__WORK REQUIRED__: Without changing a character, output all of the records.

*** Block opens ***

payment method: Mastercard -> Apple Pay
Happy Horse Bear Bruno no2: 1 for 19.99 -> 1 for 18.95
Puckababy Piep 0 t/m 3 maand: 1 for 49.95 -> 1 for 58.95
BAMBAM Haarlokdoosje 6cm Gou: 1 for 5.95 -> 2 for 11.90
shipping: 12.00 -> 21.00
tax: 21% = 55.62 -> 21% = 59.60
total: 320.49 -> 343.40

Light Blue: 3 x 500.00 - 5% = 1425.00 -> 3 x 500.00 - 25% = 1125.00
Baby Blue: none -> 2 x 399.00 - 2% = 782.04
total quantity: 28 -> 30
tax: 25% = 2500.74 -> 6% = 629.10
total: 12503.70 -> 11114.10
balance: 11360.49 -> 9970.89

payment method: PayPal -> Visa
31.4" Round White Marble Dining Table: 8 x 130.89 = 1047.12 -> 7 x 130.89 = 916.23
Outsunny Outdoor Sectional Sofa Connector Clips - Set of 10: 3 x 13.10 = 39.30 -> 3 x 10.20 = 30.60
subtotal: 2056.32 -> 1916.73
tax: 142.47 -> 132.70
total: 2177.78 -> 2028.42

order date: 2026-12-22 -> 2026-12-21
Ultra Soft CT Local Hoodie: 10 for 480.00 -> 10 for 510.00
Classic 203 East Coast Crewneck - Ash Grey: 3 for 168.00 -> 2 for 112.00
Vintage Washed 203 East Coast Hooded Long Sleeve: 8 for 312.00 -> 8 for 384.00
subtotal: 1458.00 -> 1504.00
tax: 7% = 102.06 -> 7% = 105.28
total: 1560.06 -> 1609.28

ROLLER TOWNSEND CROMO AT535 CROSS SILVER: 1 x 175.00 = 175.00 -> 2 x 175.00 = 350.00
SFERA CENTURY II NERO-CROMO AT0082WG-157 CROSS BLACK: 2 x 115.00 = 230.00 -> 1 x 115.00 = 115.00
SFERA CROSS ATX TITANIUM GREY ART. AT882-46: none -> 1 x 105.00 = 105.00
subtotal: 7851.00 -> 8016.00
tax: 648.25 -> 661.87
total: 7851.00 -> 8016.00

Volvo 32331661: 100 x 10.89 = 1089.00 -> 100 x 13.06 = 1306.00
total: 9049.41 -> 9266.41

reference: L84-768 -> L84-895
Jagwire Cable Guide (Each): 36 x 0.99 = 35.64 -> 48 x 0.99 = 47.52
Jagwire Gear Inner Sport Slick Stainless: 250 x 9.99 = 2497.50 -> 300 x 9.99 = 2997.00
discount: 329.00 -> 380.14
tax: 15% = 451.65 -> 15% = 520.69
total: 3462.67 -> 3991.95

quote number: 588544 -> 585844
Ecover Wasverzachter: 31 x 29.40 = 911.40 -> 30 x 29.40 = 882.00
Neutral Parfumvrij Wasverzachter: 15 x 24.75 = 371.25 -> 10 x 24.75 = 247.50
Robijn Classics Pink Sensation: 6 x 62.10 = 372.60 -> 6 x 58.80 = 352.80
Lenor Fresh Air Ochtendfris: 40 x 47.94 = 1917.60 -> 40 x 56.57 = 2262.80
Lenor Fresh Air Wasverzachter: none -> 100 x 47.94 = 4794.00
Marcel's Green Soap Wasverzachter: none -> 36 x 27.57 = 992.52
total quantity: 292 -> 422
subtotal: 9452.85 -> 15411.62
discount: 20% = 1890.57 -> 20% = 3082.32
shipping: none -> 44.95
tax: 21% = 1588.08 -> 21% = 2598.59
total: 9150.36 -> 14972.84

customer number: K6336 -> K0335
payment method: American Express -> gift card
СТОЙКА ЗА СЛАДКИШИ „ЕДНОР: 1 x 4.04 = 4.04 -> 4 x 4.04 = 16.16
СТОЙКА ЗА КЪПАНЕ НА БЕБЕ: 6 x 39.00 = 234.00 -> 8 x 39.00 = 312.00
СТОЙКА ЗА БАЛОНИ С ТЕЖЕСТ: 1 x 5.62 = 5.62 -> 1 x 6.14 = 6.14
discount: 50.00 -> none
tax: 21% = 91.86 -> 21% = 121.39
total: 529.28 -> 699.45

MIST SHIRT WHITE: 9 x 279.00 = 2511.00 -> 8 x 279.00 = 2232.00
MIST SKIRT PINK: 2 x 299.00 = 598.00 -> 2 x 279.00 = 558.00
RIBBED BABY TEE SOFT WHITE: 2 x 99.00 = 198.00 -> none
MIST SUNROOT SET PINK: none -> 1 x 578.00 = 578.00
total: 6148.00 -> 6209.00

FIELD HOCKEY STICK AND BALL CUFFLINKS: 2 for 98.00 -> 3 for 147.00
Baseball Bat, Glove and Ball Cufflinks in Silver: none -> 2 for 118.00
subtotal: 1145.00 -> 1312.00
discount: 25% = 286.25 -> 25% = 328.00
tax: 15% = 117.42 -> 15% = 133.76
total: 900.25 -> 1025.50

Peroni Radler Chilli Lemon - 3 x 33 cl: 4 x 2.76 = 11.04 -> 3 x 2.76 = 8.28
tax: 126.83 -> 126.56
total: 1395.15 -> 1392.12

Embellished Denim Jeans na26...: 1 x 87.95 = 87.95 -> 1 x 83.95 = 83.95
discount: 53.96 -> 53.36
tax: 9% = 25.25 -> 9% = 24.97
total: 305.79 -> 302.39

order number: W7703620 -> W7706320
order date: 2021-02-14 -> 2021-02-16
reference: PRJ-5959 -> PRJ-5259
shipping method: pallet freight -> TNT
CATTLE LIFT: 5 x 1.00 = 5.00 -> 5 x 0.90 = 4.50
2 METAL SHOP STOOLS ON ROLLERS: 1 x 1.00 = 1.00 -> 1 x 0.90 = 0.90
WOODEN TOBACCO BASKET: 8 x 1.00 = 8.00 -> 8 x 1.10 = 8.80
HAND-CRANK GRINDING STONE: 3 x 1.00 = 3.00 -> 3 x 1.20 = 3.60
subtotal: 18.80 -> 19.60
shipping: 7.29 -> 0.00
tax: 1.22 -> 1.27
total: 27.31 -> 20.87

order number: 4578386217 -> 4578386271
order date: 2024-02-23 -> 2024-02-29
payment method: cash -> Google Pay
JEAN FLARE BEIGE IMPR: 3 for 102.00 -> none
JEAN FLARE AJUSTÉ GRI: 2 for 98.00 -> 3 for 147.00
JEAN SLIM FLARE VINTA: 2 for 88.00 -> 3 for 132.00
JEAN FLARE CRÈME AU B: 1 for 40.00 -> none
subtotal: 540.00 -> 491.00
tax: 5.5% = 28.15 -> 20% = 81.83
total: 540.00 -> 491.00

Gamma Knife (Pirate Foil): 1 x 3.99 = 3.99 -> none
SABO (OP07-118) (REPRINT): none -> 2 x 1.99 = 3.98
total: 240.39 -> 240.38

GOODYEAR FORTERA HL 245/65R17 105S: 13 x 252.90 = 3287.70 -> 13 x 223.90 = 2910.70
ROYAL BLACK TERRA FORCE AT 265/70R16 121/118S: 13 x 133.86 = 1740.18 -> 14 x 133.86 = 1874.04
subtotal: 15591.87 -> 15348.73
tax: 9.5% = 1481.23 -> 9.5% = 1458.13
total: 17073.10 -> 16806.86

*** Block closes ***

__EXERCISE RESPONSE__:
payment method: Mastercard -> Apple Pay
Happy Horse Bear Bruno no2: 1 for 19.99 -> 1 for 18.95
Puckababy Piep 0 t/m 3 maand: 1 for 49.95 -> 1 for 58.95
BAMBAM Haarlokdoosje 6cm Gou: 1 for 5.95 -> 2 for 11.90
shipping: 12.00 -> 21.00
tax: 21% = 55.62 -> 21% = 59.60
total: 320.49 -> 343.40

Light Blue: 3 x 500.00 - 5% = 1425.00 -> 3 x 500.00 - 25% = 1125.00
Baby Blue: none -> 2 x 399.00 - 2% = 782.04
total quantity: 28 -> 30
tax: 25% = 2500.74 -> 6% = 629.10
total: 12503.70 -> 11114.10
balance: 11360.49 -> 9970.89

payment method: PayPal -> Visa
31.4" Round White Marble Dining Table: 8 x 130.89 = 1047.12 -> 7 x 130.89 = 916.23
Outsunny Outdoor Sectional Sofa Connector Clips - Set of 10: 3 x 13.10 = 39.30 -> 3 x 10.20 = 30.60
subtotal: 2056.32 -> 1916.73
tax: 142.47 -> 132.70
total: 2177.78 -> 2028.42

order date: 2026-12-22 -> 2026-12-21
Ultra Soft CT Local Hoodie: 10 for 480.00 -> 10 for 510.00
Classic 203 East Coast Crewneck - Ash Grey: 3 for 168.00 -> 2 for 112.00
Vintage Washed 203 East Coast Hooded Long Sleeve: 8 for 312.00 -> 8 for 384.00
subtotal: 1458.00 -> 1504.00
tax: 7% = 102.06 -> 7% = 105.28
total: 1560.06 -> 1609.28

ROLLER TOWNSEND CROMO AT535 CROSS SILVER: 1 x 175.00 = 175.00 -> 2 x 175.00 = 350.00
SFERA CENTURY II NERO-CROMO AT0082WG-157 CROSS BLACK: 2 x 115.00 = 230.00 -> 1 x 115.00 = 115.00
SFERA CROSS ATX TITANIUM GREY ART. AT882-46: none -> 1 x 105.00 = 105.00
subtotal: 7851.00 -> 8016.00
tax: 648.25 -> 661.87
total: 7851.00 -> 8016.00

Volvo 32331661: 100 x 10.89 = 1089.00 -> 100 x 13.06 = 1306.00
total: 9049.41 -> 9266.41

reference: L84-768 -> L84-895
Jagwire Cable Guide (Each): 36 x 0.99 = 35.64 -> 48 x 0.99 = 47.52
Jagwire Gear Inner Sport Slick Stainless: 250 x 9.99 = 2497.50 -> 300 x 9.99 = 2997.00
discount: 329.00 -> 380.14
tax: 15% = 451.65 -> 15% = 520.69
total: 3462.67 -> 3991.95

quote number: 588544 -> 585844
Ecover Wasverzachter: 31 x 29.40 = 911.40 -> 30 x 29.40 = 882.00
Neutral Parfumvrij Wasverzachter: 15 x 24.75 = 371.25 -> 10 x 24.75 = 247.50
Robijn Classics Pink Sensation: 6 x 62.10 = 372.60 -> 6 x 58.80 = 352.80
Lenor Fresh Air Ochtendfris: 40 x 47.94 = 1917.60 -> 40 x 56.57 = 2262.80
Lenor Fresh Air Wasverzachter: none -> 100 x 47.94 = 4794.00
Marcel's Green Soap Wasverzachter: none -> 36 x 27.57 = 992.52
total quantity: 292 -> 422
subtotal: 9452.85 -> 15411.62
discount: 20% = 1890.57 -> 20% = 3082.32
shipping: none -> 44.95
tax: 21% = 1588.08 -> 21% = 2598.59
total: 9150.36 -> 14972.84

customer number: K6336 -> K0335
payment method: American Express -> gift card
СТОЙКА ЗА СЛАДКИШИ „ЕДНОР: 1 x 4.04 = 4.04 -> 4 x 4.04 = 16.16
СТОЙКА ЗА КЪПАНЕ НА БЕБЕ: 6 x 39.00 = 234.00 -> 8 x 39.00 = 312.00
СТОЙКА ЗА БАЛОНИ С ТЕЖЕСТ: 1 x 5.62 = 5.62 -> 1 x 6.14 = 6.14
discount: 50.00 -> none
tax: 21% = 91.86 -> 21% = 121.39
total: 529.28 -> 699.45

MIST SHIRT WHITE: 9 x 279.00 = 2511.00 -> 8 x 279.00 = 2232.00
MIST SKIRT PINK: 2 x 299.00 = 598.00 -> 2 x 279.00 = 558.00
RIBBED BABY TEE SOFT WHITE: 2 x 99.00 = 198.00 -> none
MIST SUNROOT SET PINK: none -> 1 x 578.00 = 578.00
total: 6148.00 -> 6209.00

FIELD HOCKEY STICK AND BALL CUFFLINKS: 2 for 98.00 -> 3 for 147.00
Baseball Bat, Glove and Ball Cufflinks in Silver: none -> 2 for 118.00
subtotal: 1145.00 -> 1312.00
discount: 25% = 286.25 -> 25% = 328.00
tax: 15% = 117.42 -> 15% = 133.76
total: 900.25 -> 1025.50

Peroni Radler Chilli Lemon - 3 x 33 cl: 4 x 2.76 = 11.04 -> 3 x 2.76 = 8.28
tax: 126.83 -> 126.56
total: 1395.15 -> 1392.12

Embellished Denim Jeans na26...: 1 x 87.95 = 87.95 -> 1 x 83.95 = 83.95
discount: 53.96 -> 53.36
tax: 9% = 25.25 -> 9% = 24.97
total: 305.79 -> 302.39

order number: W7703620 -> W7706320
order date: 2021-02-14 -> 2021-02-16
reference: PRJ-5959 -> PRJ-5259
shipping method: pallet freight -> TNT
CATTLE LIFT: 5 x 1.00 = 5.00 -> 5 x 0.90 = 4.50
2 METAL SHOP STOOLS ON ROLLERS: 1 x 1.00 = 1.00 -> 1 x 0.90 = 0.90
WOODEN TOBACCO BASKET: 8 x 1.00 = 8.00 -> 8 x 1.10 = 8.80
HAND-CRANK GRINDING STONE: 3 x 1.00 = 3.00 -> 3 x 1.20 = 3.60
subtotal: 18.80 -> 19.60
shipping: 7.29 -> 0.00
tax: 1.22 -> 1.27
total: 27.31 -> 20.87

order number: 4578386217 -> 4578386271
order date: 2024-02-23 -> 2024-02-29
payment method: cash -> Google Pay
JEAN FLARE BEIGE IMPR: 3 for 102.00 -> none
JEAN FLARE AJUSTÉ GRI: 2 for 98.00 -> 3 for 147.00
JEAN SLIM FLARE VINTA: 2 for 88.00 -> 3 for 132.00
JEAN FLARE CRÈME AU B: 1 for 40.00 -> none
subtotal: 540.00 -> 491.00
tax: 5.5% = 28.15 -> 20% = 81.83
total: 540.00 -> 491.00

Gamma Knife (Pirate Foil): 1 x 3.99 = 3.99 -> none
SABO (OP07-118) (REPRINT): none -> 2 x 1.99 = 3.98
total: 240.39 -> 240.38

GOODYEAR FORTERA HL 245/65R17 105S: 13 x 252.90 = 3287.70 -> 13 x 223.90 = 2910.70
ROYAL BLACK TERRA FORCE AT 265/70R16 121/118S: 13 x 133.86 = 1740.18 -> 14 x 133.86 = 1874.04
subtotal: 15591.87 -> 15348.73
tax: 9.5% = 1481.23 -> 9.5% = 1458.13
total: 17073.10 -> 16806.86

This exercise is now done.